- Task requirements -
Read the entries below and pull out each line with the string "platform".

=== Section Start ===

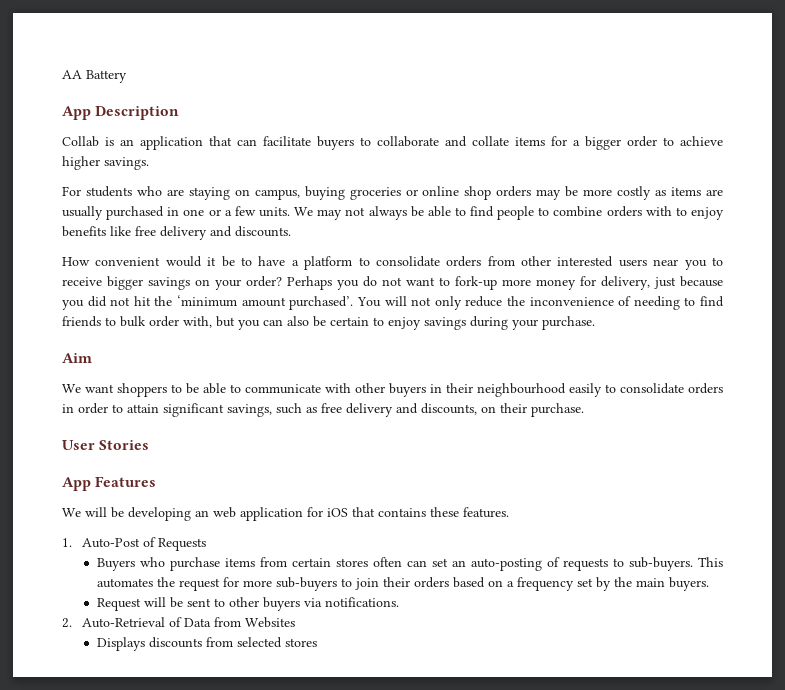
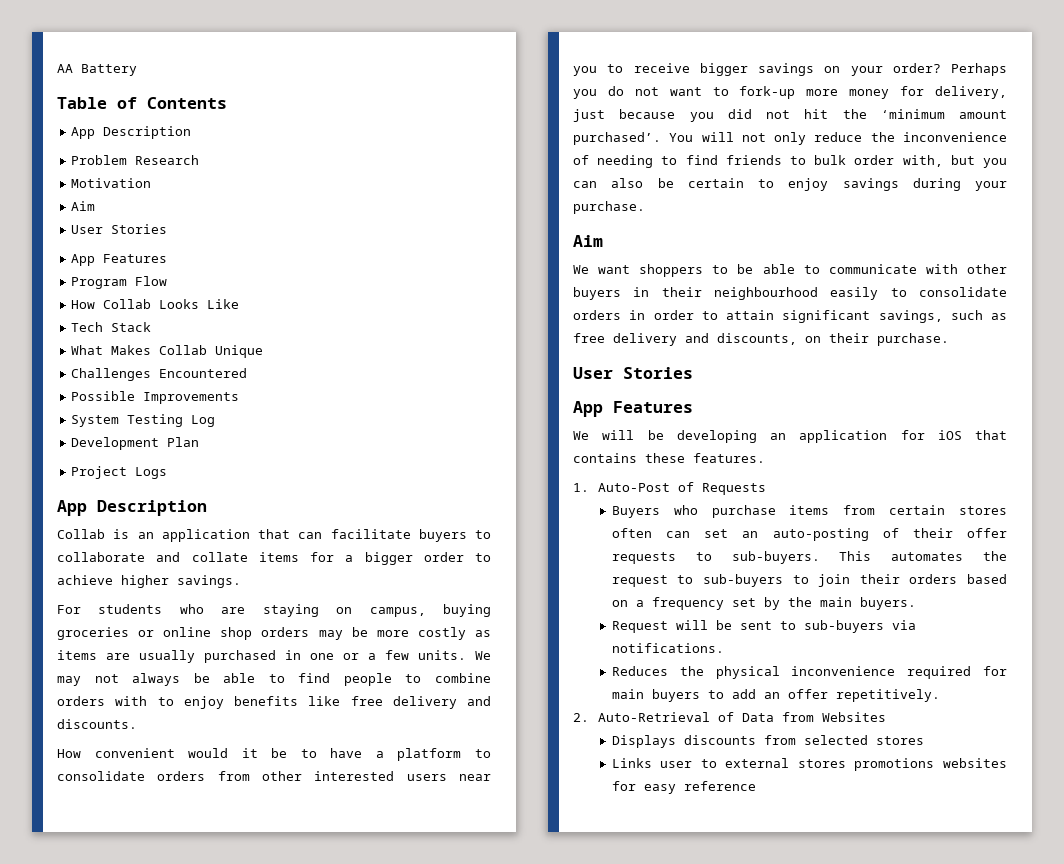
(127, 76) none -> [57,97,227,109] [71,126,192,139] [71,155,200,165] [71,178,152,188] [71,201,96,211] [71,224,168,234] [71,254,168,266] [71,276,168,289] [71,299,240,309] [71,322,152,332] [71,345,264,358] [71,368,248,381] [71,391,240,404] [71,414,216,427] [71,437,200,450] [71,466,168,479] // Table of Contents // App Description // Problem Research // Motivation // Aim // User Stories // App Features // Program Flow // How Collab Looks Like // Tech Stack // What Makes Collab Unique // Challenges Encountered // Possible Improvements // System Testing Log // Development Plan // Project Logs
[213,507,236,518] web -> (786, 436) none
(561, 562) none -> [912,528,1007,538] their offer
[223,577,273,587] for more -> [677,575,694,584] to
[229,597,301,611] other buyers -> [803,620,884,633] sub-buyers
(400, 602) none -> [611,666,1007,679] [611,689,940,702] // Reduces the physical inconvenience required for main buyers to add an offer repetitively.
(318, 642) none -> [611,758,1007,771] [611,781,756,794] // Links user to external stores promotions websites for easy reference

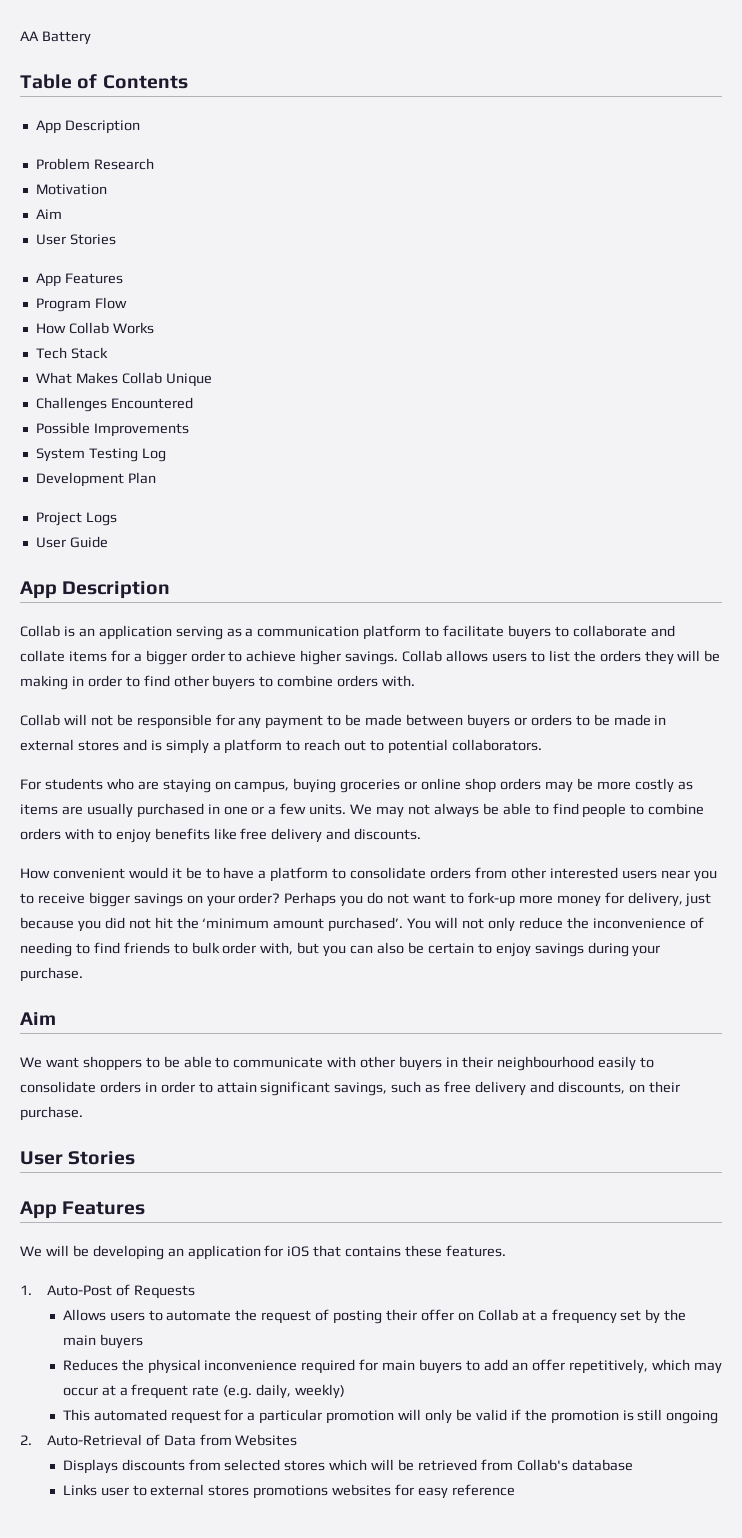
[159,299,240,309] Looks Like -> [112,322,154,334] Works
(168, 473) none -> [35,536,108,548] // User Guide
[258,529,323,539] that can -> [175,625,440,640] serving as a communication platform to
(241, 581) none -> [402,650,721,665] [20,675,416,690] [20,714,667,729] [20,739,542,754] Collab allows users to list the orders they will be making in order to find other buyers to combine orders with. // Collab will not be responsible for any payment to be made between buyers or orders to be made in external stores and is simply a platform to reach out to potential collaborators.
[611,505,1007,518] [611,528,1007,541] [611,551,1007,564] [611,574,1007,587] [611,600,628,607] Buyers who purchase items from certain stores often can set an auto-posting of their offer requests to sub-buyers. This automates the request to sub-buyers to join their orders based on -> [62,1309,536,1324] Allows users to automate the request of posting their offer on Collab at
[859,597,916,610] [611,620,916,633] [611,643,724,653] buyers. // Request will be sent to sub-buyers via notifications. -> [99,1334,143,1349] buyers
[835,689,940,702] repetitively. -> [568,1359,722,1374] [62,1384,346,1399] [62,1409,719,1424] repetitively, which may occur at a frequent rate (e.g. daily, weekly) // This automated request for a particular promotion will only be valid if the promotion is still ongoing
(924, 740) none -> [329,1459,633,1471] which will be retrieved from Collab's database

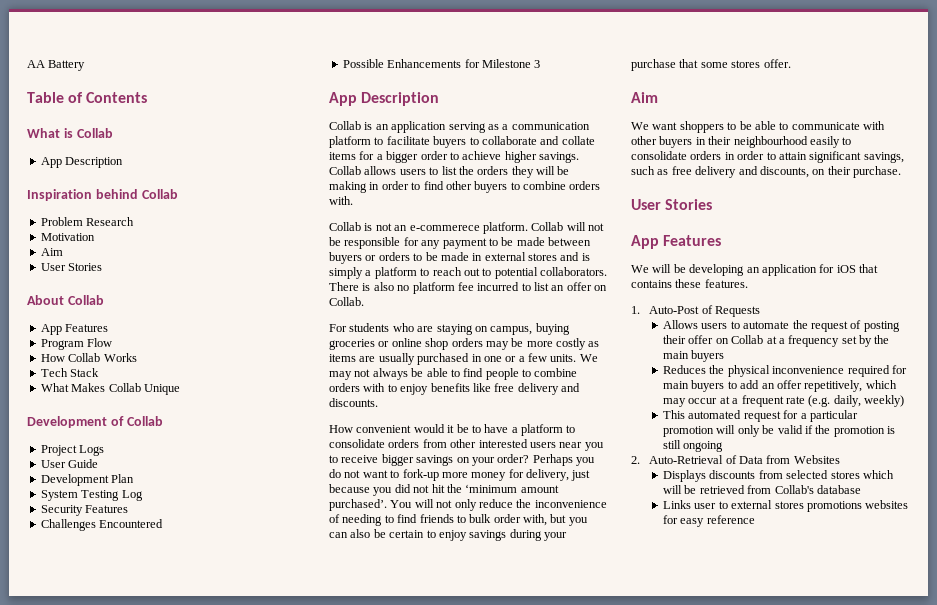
[35,120,140,134] // App Description -> [27,128,113,138] [40,157,124,168] [27,189,178,201] // What is Collab // App Description // Inspiration behind Collab
(116, 239) none -> [27,295,104,305] // About Collab
[35,397,193,412] [35,422,189,437] [35,448,166,462] [35,472,156,487] // Challenges Encountered // Possible Improvements // System Testing Log // Development Plan -> [27,416,163,428] // Development of Collab
(108, 542) none -> [40,474,135,486] [40,490,143,501] [40,505,129,516] [40,519,164,531] [342,59,541,68] // Development Plan // System Testing Log // Security Features // Challenges Encountered // Possible Enhancements for Milestone 3
(60, 720) none -> [364,222,564,234] is not an e-commerece platform. Collab
(542, 745) none -> [329,282,608,294] [329,297,364,306] There is also no platform fee incurred to list an offer on Collab.
[20,967,83,982] purchase. -> [631,59,791,71] purchase that some stores offer.

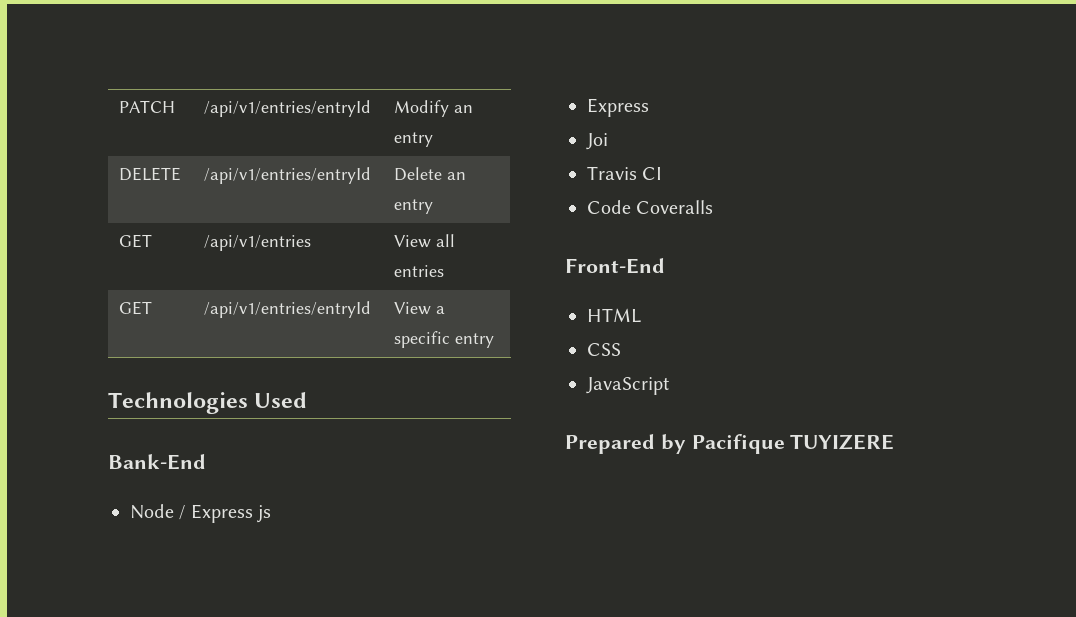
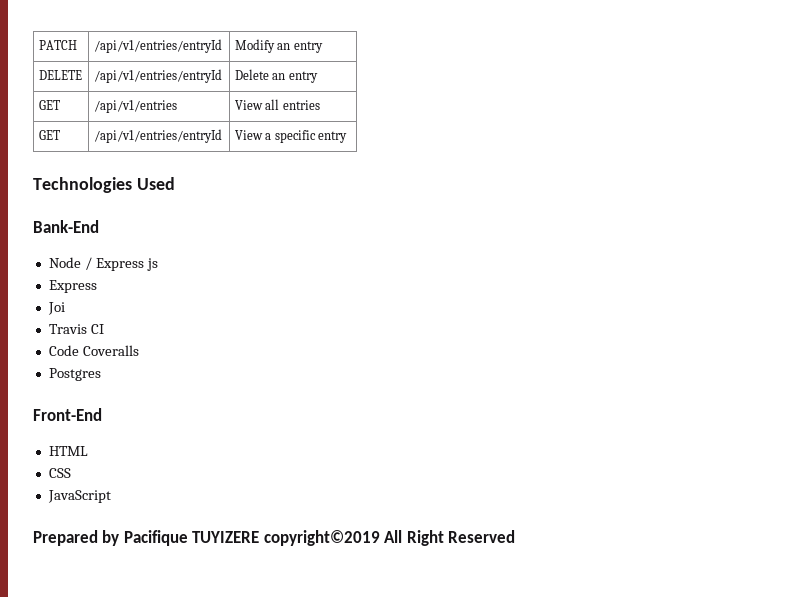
(714, 207) none -> [48,368,101,381] // Postgres
(895, 442) none -> [263,530,516,546] copyright©2019 All Right Reserved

=== Section End ===

- Result -
[258,529,323,539] that can -> [175,625,440,640] serving as a communication platform to
(241, 581) none -> [402,650,721,665] [20,675,416,690] [20,714,667,729] [20,739,542,754] Collab allows users to list the orders they will be making in order to find other buyers to combine orders with. // Collab will not be responsible for any payment to be made between buyers or orders to be made in external stores and is simply a platform to reach out to potential collaborators.
(60, 720) none -> [364,222,564,234] is not an e-commerece platform. Collab
(542, 745) none -> [329,282,608,294] [329,297,364,306] There is also no platform fee incurred to list an offer on Collab.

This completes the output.